_WHAT THE TASK REQUIRES_.
Give back the entries exactly as they read, leaving each image out.

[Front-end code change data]

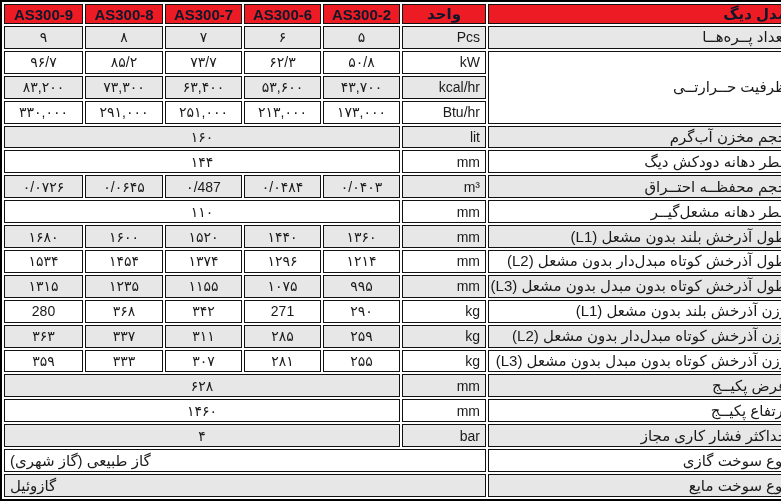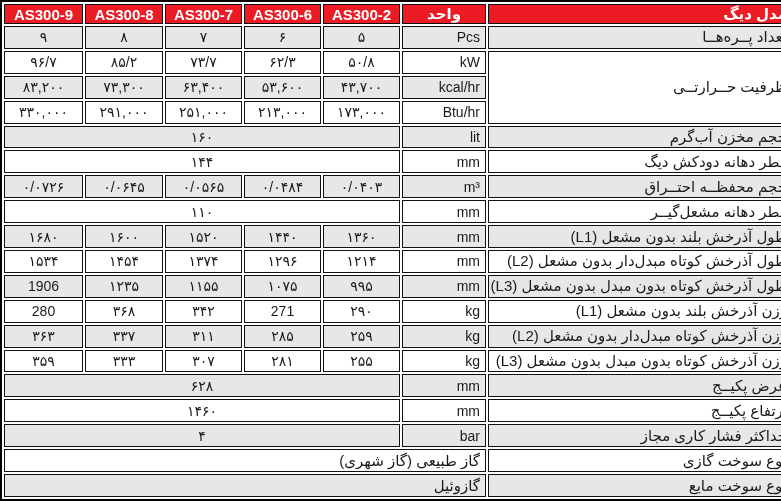--- a/index.html
+++ b/index.html
@@ -37,7 +37,7 @@
 
   thead th {
     background: #ED1C24;
-    color: #ffffff;
+    color: #0f172a;
     font-weight: bold;
     font-size: 15px;
   }

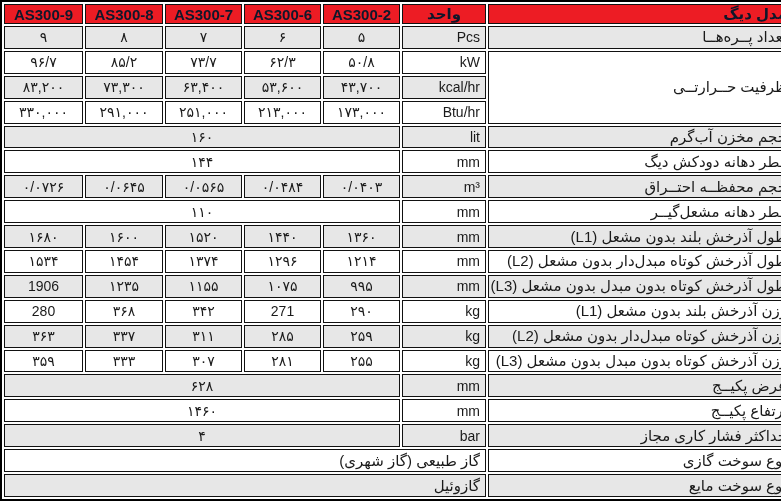--- a/index.html
+++ b/index.html
@@ -135,7 +135,7 @@
     <tr class="gray">
       <td class="val">۰/۰۷۲۶</td>
       <td class="val">۰/۰۶۴۵</td>
-      <td class="val">۰/۰۵۶۵</td>
+      <td class="val">۰/487</td>
       <td class="val">۰/۰۴۸۴</td>
       <td class="val">۰/۰۴۰۳</td>
       <td class="unit">m³</td>

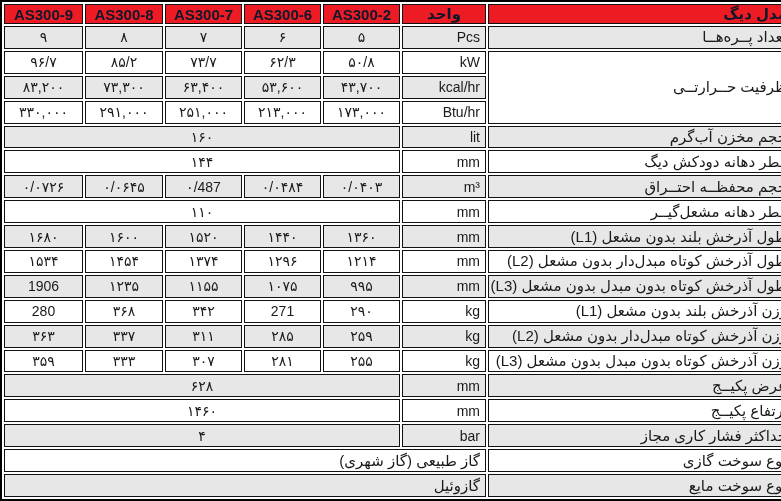--- a/index.html
+++ b/index.html
@@ -165,7 +165,7 @@
       <td class="label">طول آذرخش کوتاه مبدل‌دار بدون مشعل (L2)</td>
     </tr>
     <tr class="gray">
-      <td class="val">1906</td>
+      <td class="val">۱۳۱۵</td>
       <td class="val">۱۲۳۵</td>
       <td class="val">۱۱۵۵</td>
       <td class="val">۱۰۷۵</td>

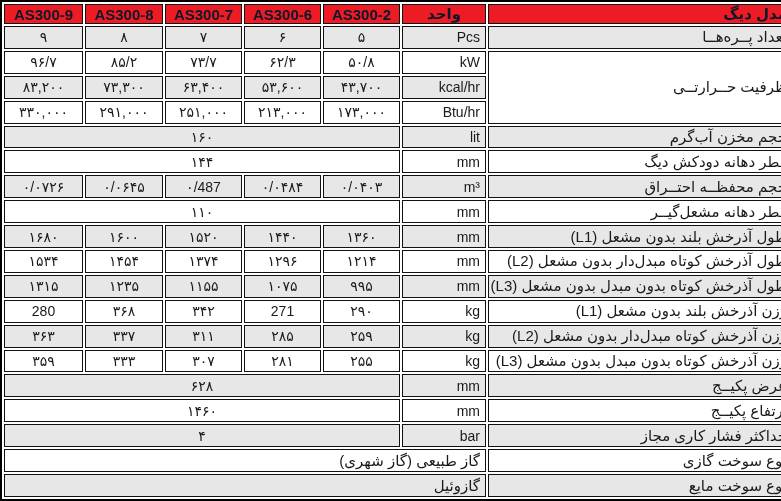--- a/index.html
+++ b/index.html
@@ -51,7 +51,7 @@
 
   td.rtl-center {
     direction: rtl;
-    text-align: right;
+    text-align: left;
     font-size: 15px;
   }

_RESPONSE BOX_.
--- a/index.html
+++ b/index.html
@@ -37,7 +37,7 @@
 
   thead th {
     background: #ED1C24;
-    color: #ffffff;
+    color: #0f172a;
     font-weight: bold;
     font-size: 15px;
   }

--- a/index.html
+++ b/index.html
@@ -135,7 +135,7 @@
     <tr class="gray">
       <td class="val">۰/۰۷۲۶</td>
       <td class="val">۰/۰۶۴۵</td>
-      <td class="val">۰/۰۵۶۵</td>
+      <td class="val">۰/487</td>
       <td class="val">۰/۰۴۸۴</td>
       <td class="val">۰/۰۴۰۳</td>
       <td class="unit">m³</td>

--- a/index.html
+++ b/index.html
@@ -165,7 +165,7 @@
       <td class="label">طول آذرخش کوتاه مبدل‌دار بدون مشعل (L2)</td>
     </tr>
     <tr class="gray">
-      <td class="val">1906</td>
+      <td class="val">۱۳۱۵</td>
       <td class="val">۱۲۳۵</td>
       <td class="val">۱۱۵۵</td>
       <td class="val">۱۰۷۵</td>

--- a/index.html
+++ b/index.html
@@ -51,7 +51,7 @@
 
   td.rtl-center {
     direction: rtl;
-    text-align: right;
+    text-align: left;
     font-size: 15px;
   }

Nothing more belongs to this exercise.